◆ The data ◆
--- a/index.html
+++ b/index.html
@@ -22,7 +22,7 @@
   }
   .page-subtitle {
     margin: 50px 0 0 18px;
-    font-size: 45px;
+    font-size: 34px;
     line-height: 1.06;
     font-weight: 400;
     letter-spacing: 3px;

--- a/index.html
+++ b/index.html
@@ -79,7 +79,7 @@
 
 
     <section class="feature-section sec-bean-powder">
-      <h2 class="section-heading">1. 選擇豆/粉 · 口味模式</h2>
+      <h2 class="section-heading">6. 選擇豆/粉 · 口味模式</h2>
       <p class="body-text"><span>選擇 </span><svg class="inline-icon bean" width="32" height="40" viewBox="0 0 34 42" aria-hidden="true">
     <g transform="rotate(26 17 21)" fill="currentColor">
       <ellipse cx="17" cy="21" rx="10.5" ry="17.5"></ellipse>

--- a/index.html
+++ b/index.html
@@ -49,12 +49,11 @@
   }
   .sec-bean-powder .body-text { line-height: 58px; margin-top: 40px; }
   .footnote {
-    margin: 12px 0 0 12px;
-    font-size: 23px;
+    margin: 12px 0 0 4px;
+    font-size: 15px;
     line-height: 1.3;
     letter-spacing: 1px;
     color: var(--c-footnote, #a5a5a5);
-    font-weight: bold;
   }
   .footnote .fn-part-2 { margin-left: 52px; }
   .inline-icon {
---
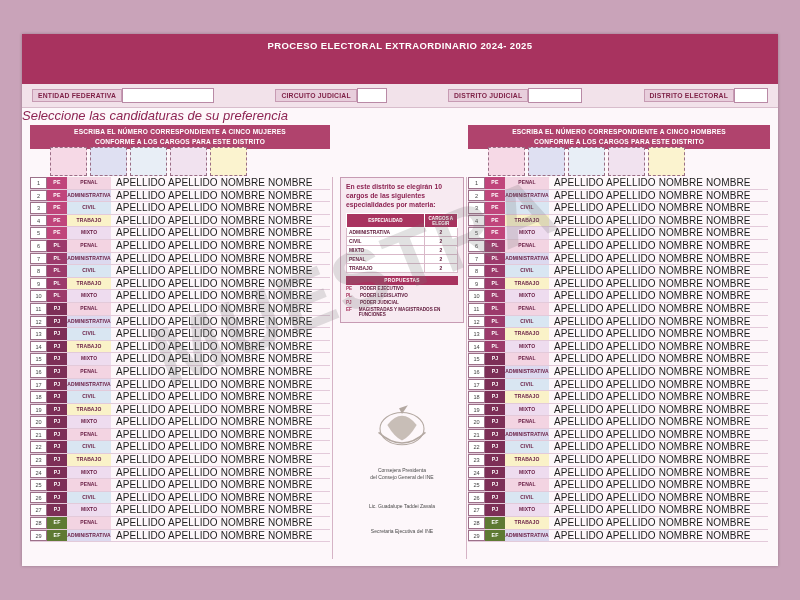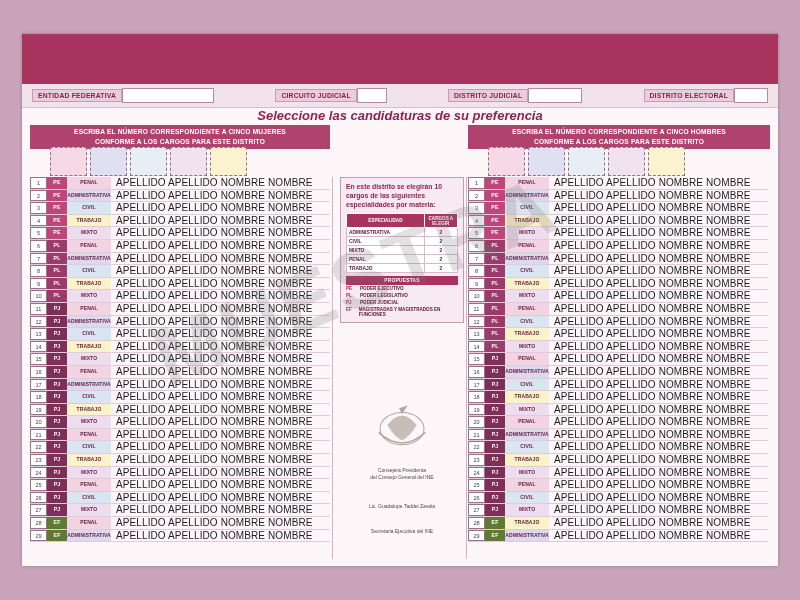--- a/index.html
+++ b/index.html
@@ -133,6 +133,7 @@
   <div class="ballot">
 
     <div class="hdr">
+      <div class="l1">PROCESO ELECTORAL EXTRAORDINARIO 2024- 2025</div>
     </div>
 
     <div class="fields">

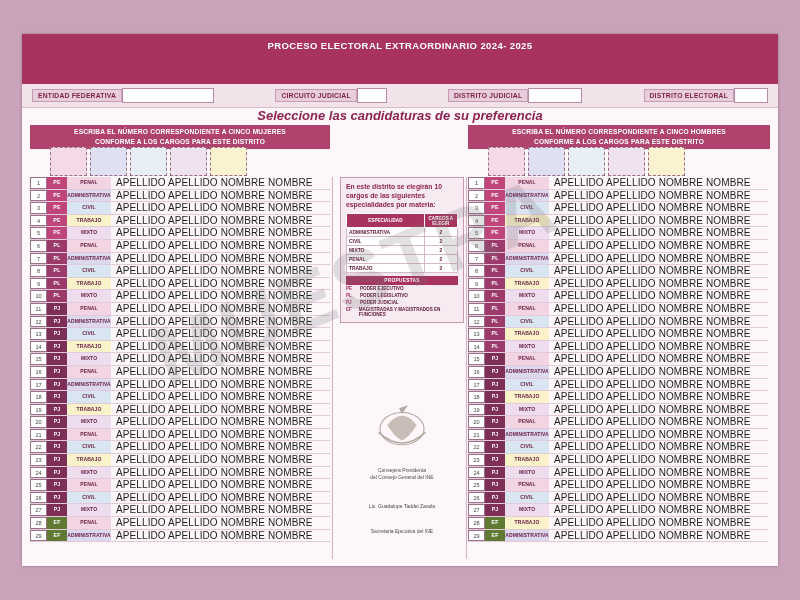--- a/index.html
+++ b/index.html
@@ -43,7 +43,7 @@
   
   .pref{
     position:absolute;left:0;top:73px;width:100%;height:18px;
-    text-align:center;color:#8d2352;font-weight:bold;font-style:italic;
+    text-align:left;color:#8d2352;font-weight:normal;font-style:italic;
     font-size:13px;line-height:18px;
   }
---
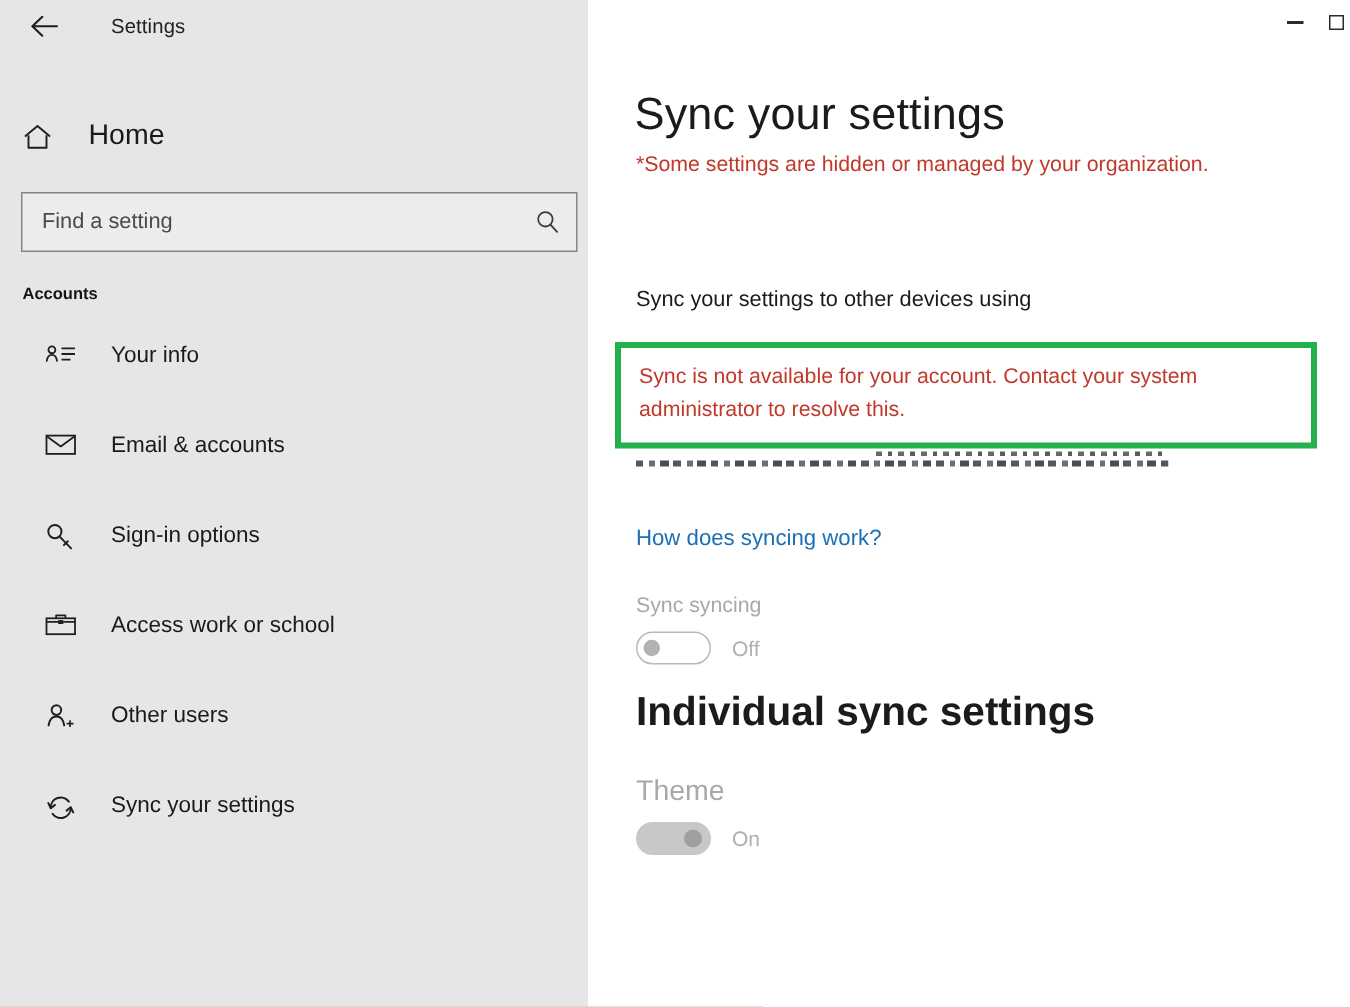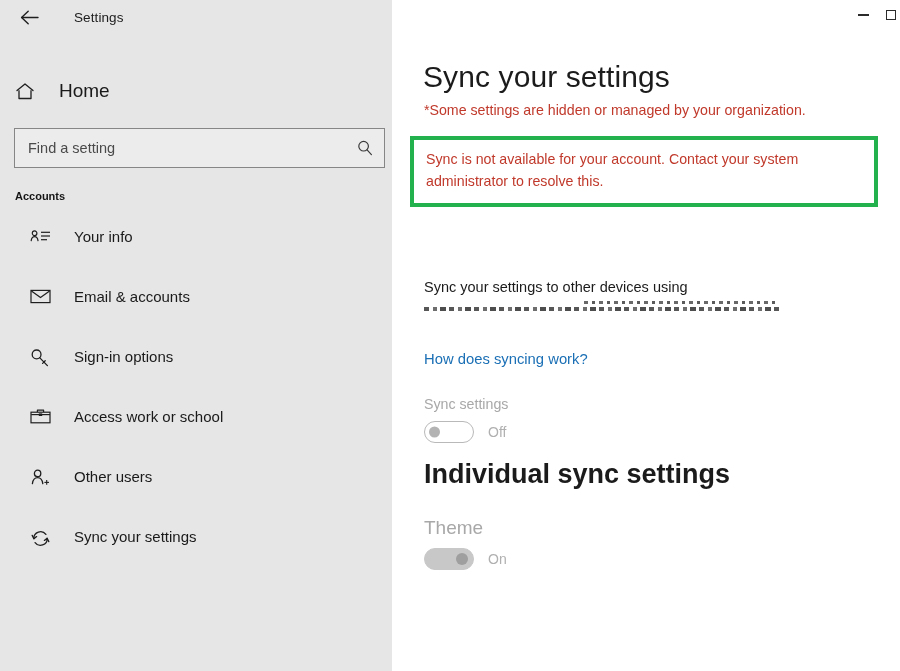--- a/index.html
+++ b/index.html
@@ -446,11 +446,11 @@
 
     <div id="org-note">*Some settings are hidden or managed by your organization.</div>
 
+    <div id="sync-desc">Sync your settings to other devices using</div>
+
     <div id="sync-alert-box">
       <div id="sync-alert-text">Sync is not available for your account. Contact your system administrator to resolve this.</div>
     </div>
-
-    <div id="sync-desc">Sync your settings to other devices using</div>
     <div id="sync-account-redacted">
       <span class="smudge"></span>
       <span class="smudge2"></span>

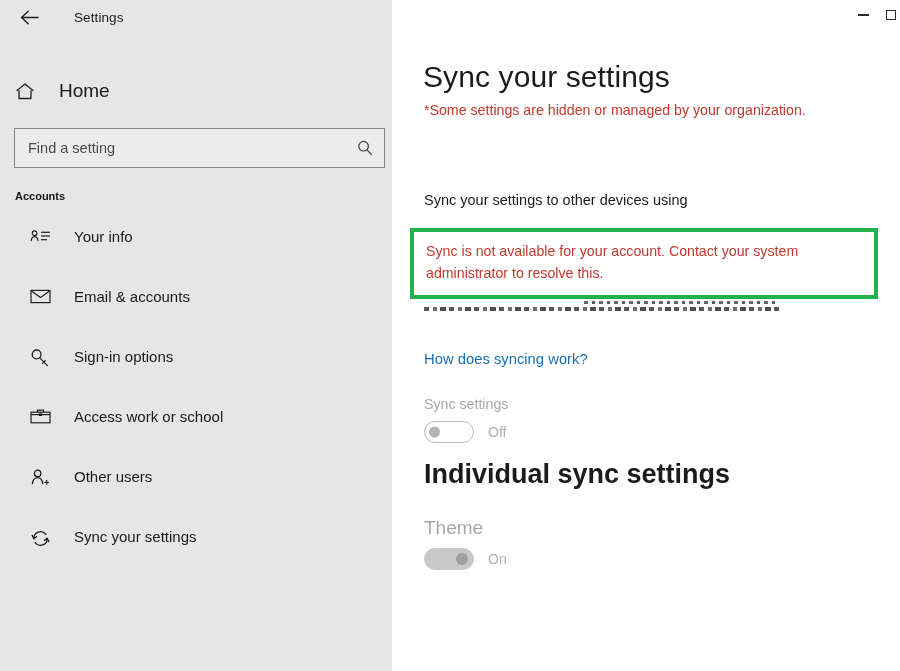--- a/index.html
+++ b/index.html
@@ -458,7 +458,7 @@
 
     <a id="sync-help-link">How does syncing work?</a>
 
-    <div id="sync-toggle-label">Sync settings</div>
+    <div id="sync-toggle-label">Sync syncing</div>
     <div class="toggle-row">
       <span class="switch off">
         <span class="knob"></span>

◆ The problem ◆
Reproduce each line of the material in which the string "text" occurs.

◆ Response area ◆
       <p class="body-text"><span>選擇 </span><svg class="inline-icon bean" width="32" height="40" viewBox="0 0 34 42" aria-hidden="true">
   .sec-bean-powder .body-text { line-height: 58px; margin-top: 40px; }
-    text-align:center;color:#8d2352;font-weight:bold;font-style:italic;
+    text-align:left;color:#8d2352;font-weight:normal;font-style:italic;
       <div id="sync-alert-text">Sync is not available for your account. Contact your system administrator to resolve this.</div>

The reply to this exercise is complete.